*Aim of the task*.
Return the run of lines below that opens with the line containing "order date: 2019-04-13 -> 2019-04-10" and closes with the line containing "ИЗВЪРШВА РЕМОНТ БАНИ", keeping each one exact.

*Data for this exercise*.
*****
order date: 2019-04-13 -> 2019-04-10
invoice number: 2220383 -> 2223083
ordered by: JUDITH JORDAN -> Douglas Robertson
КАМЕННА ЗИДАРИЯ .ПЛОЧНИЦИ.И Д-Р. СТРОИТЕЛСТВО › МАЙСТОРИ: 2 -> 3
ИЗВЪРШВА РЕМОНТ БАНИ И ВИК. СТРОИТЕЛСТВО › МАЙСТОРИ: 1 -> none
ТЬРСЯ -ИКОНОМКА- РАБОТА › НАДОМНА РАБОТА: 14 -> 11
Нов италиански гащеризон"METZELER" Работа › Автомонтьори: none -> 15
*****
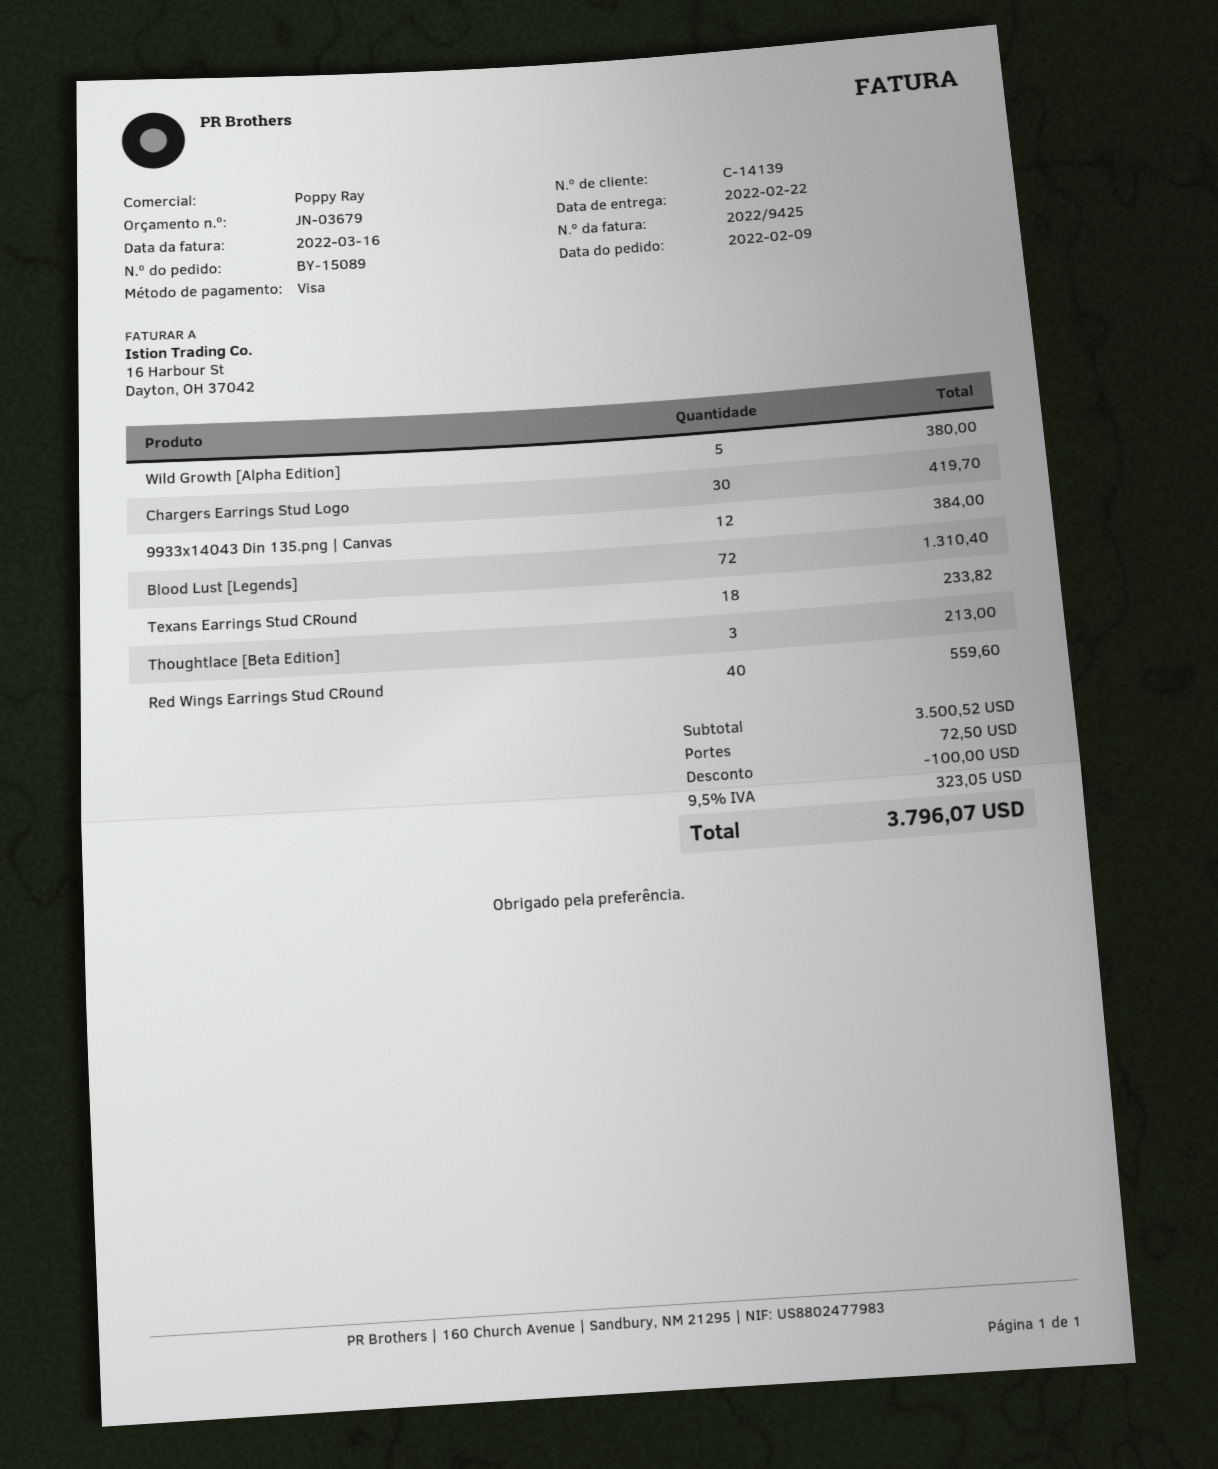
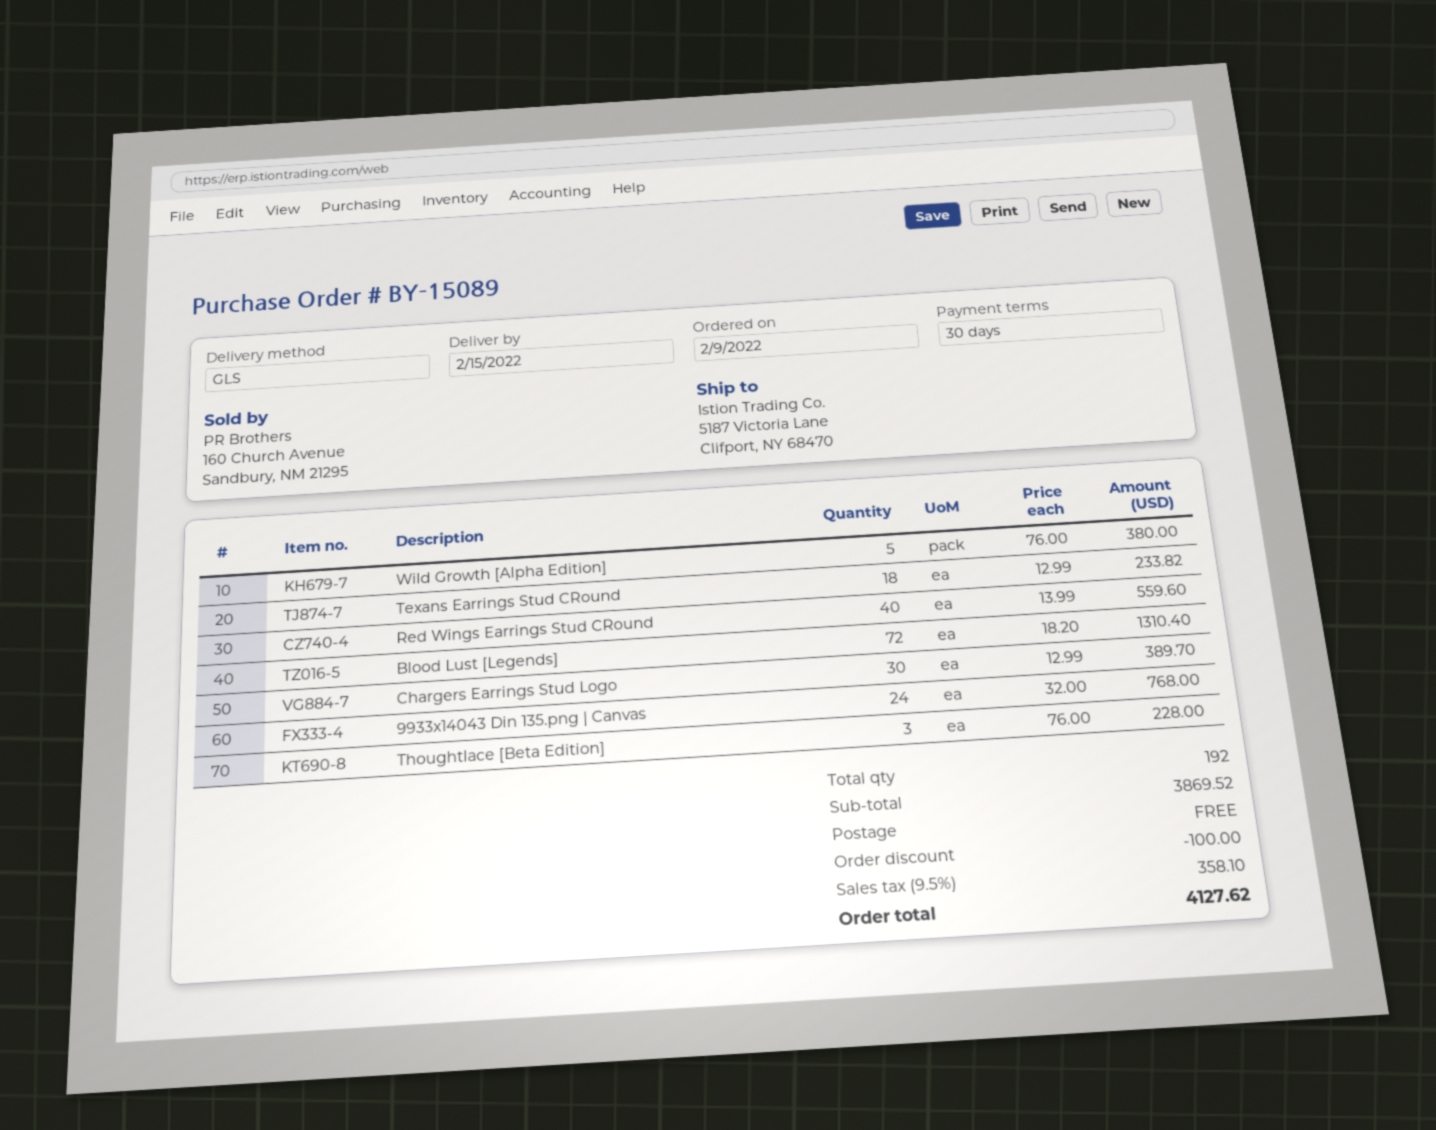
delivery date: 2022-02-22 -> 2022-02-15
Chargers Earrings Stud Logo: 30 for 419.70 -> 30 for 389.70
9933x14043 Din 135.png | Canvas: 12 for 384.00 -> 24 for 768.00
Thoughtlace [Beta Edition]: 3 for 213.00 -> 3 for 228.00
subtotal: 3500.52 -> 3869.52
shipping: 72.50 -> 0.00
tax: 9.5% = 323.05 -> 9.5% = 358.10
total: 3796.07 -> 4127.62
*****
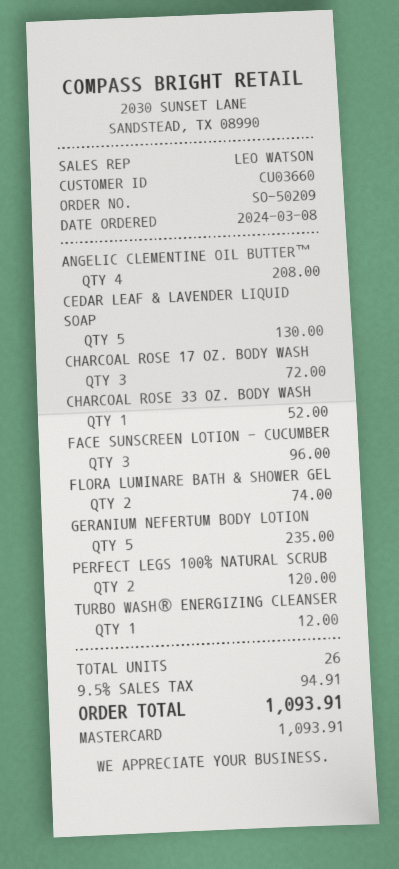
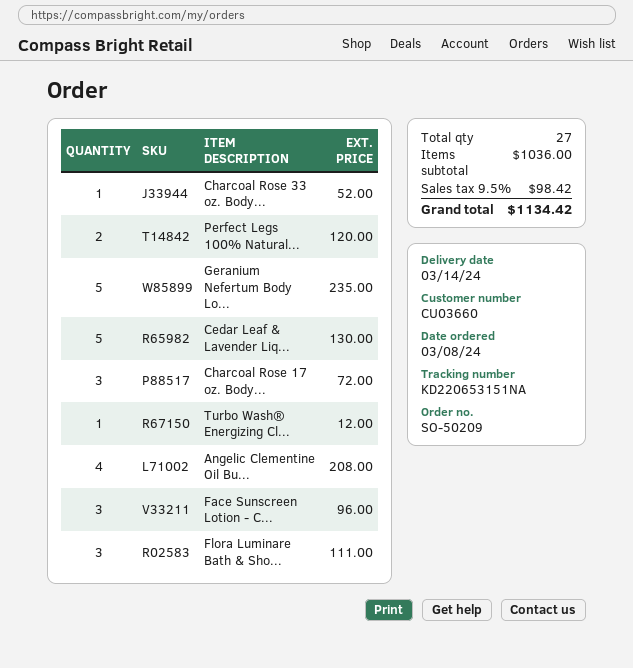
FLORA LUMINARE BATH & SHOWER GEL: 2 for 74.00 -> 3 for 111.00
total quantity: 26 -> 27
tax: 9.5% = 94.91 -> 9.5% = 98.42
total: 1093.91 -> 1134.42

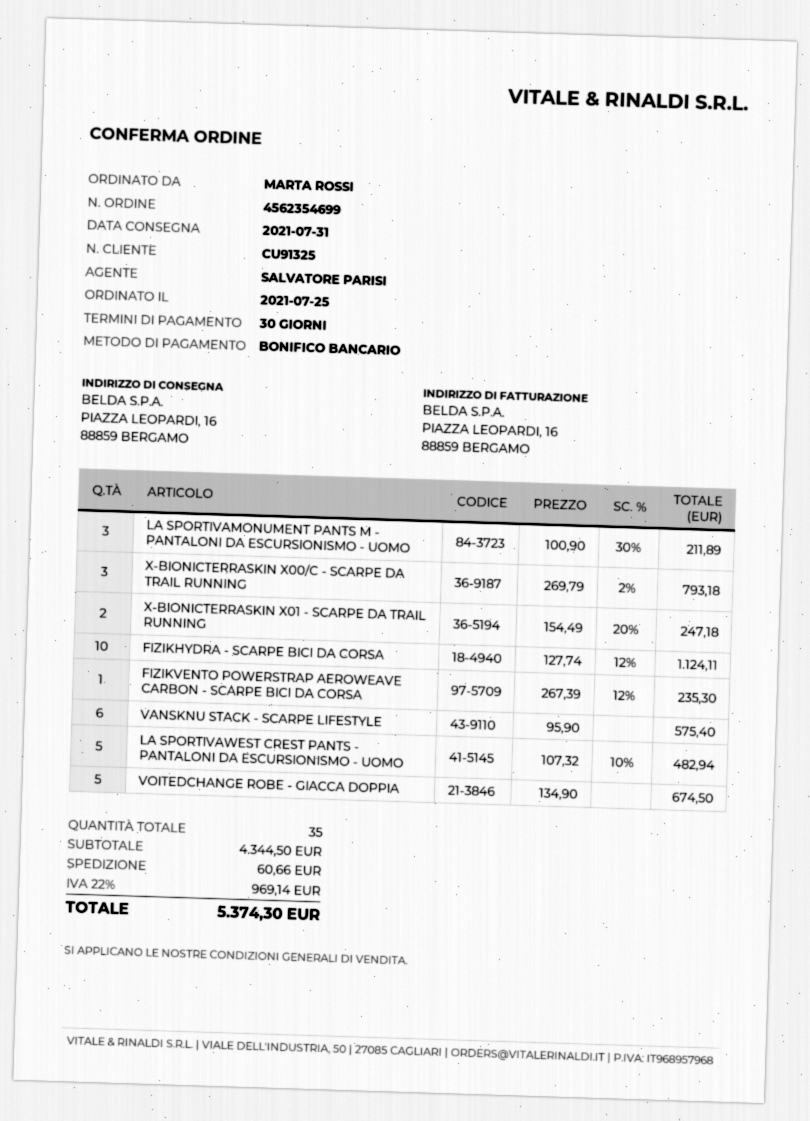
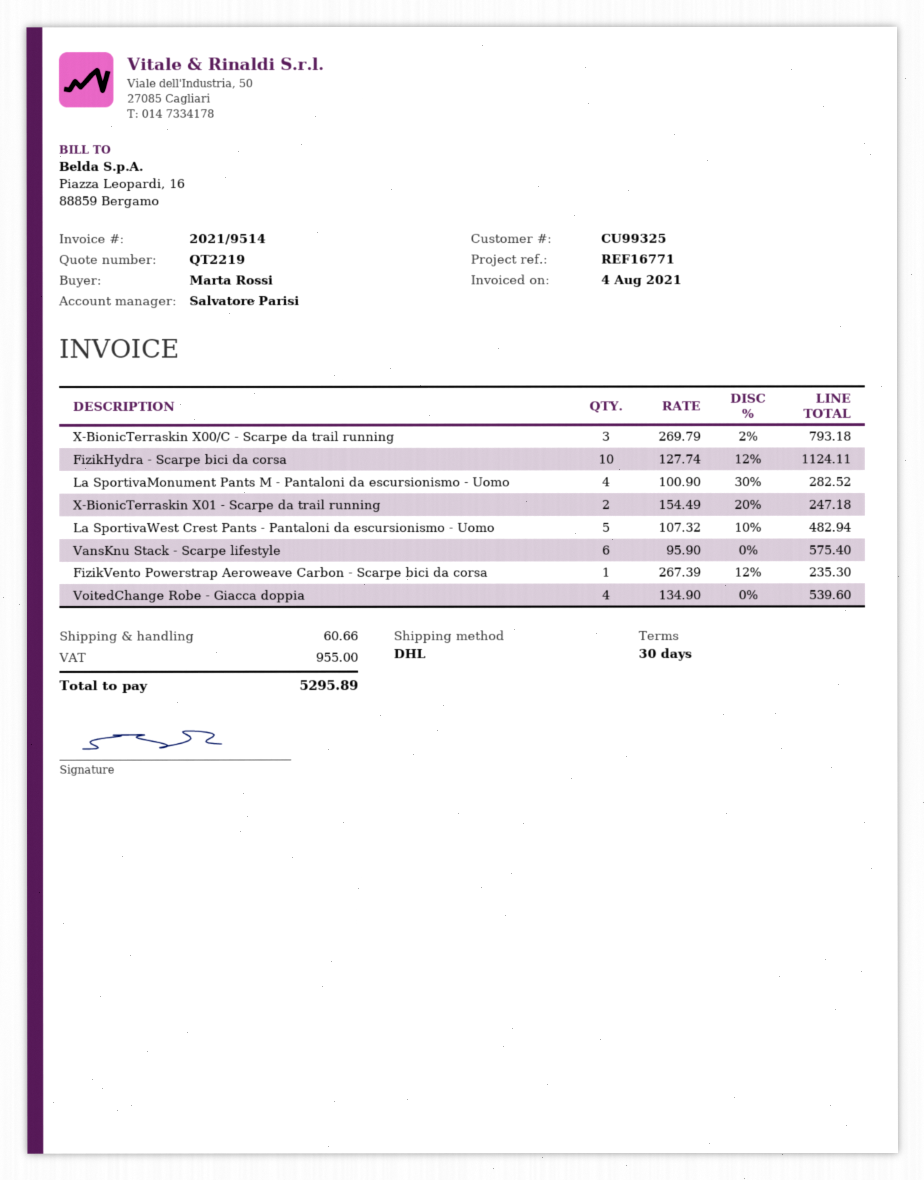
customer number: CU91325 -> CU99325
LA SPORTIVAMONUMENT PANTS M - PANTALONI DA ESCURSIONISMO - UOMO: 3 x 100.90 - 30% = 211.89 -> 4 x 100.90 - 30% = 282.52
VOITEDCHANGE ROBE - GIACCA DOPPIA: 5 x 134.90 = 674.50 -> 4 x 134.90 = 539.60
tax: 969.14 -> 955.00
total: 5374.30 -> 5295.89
*****
*Finished exercise*.
order date: 2019-04-13 -> 2019-04-10
invoice number: 2220383 -> 2223083
ordered by: JUDITH JORDAN -> Douglas Robertson
КАМЕННА ЗИДАРИЯ .ПЛОЧНИЦИ.И Д-Р. СТРОИТЕЛСТВО › МАЙСТОРИ: 2 -> 3
ИЗВЪРШВА РЕМОНТ БАНИ И ВИК. СТРОИТЕЛСТВО › МАЙСТОРИ: 1 -> none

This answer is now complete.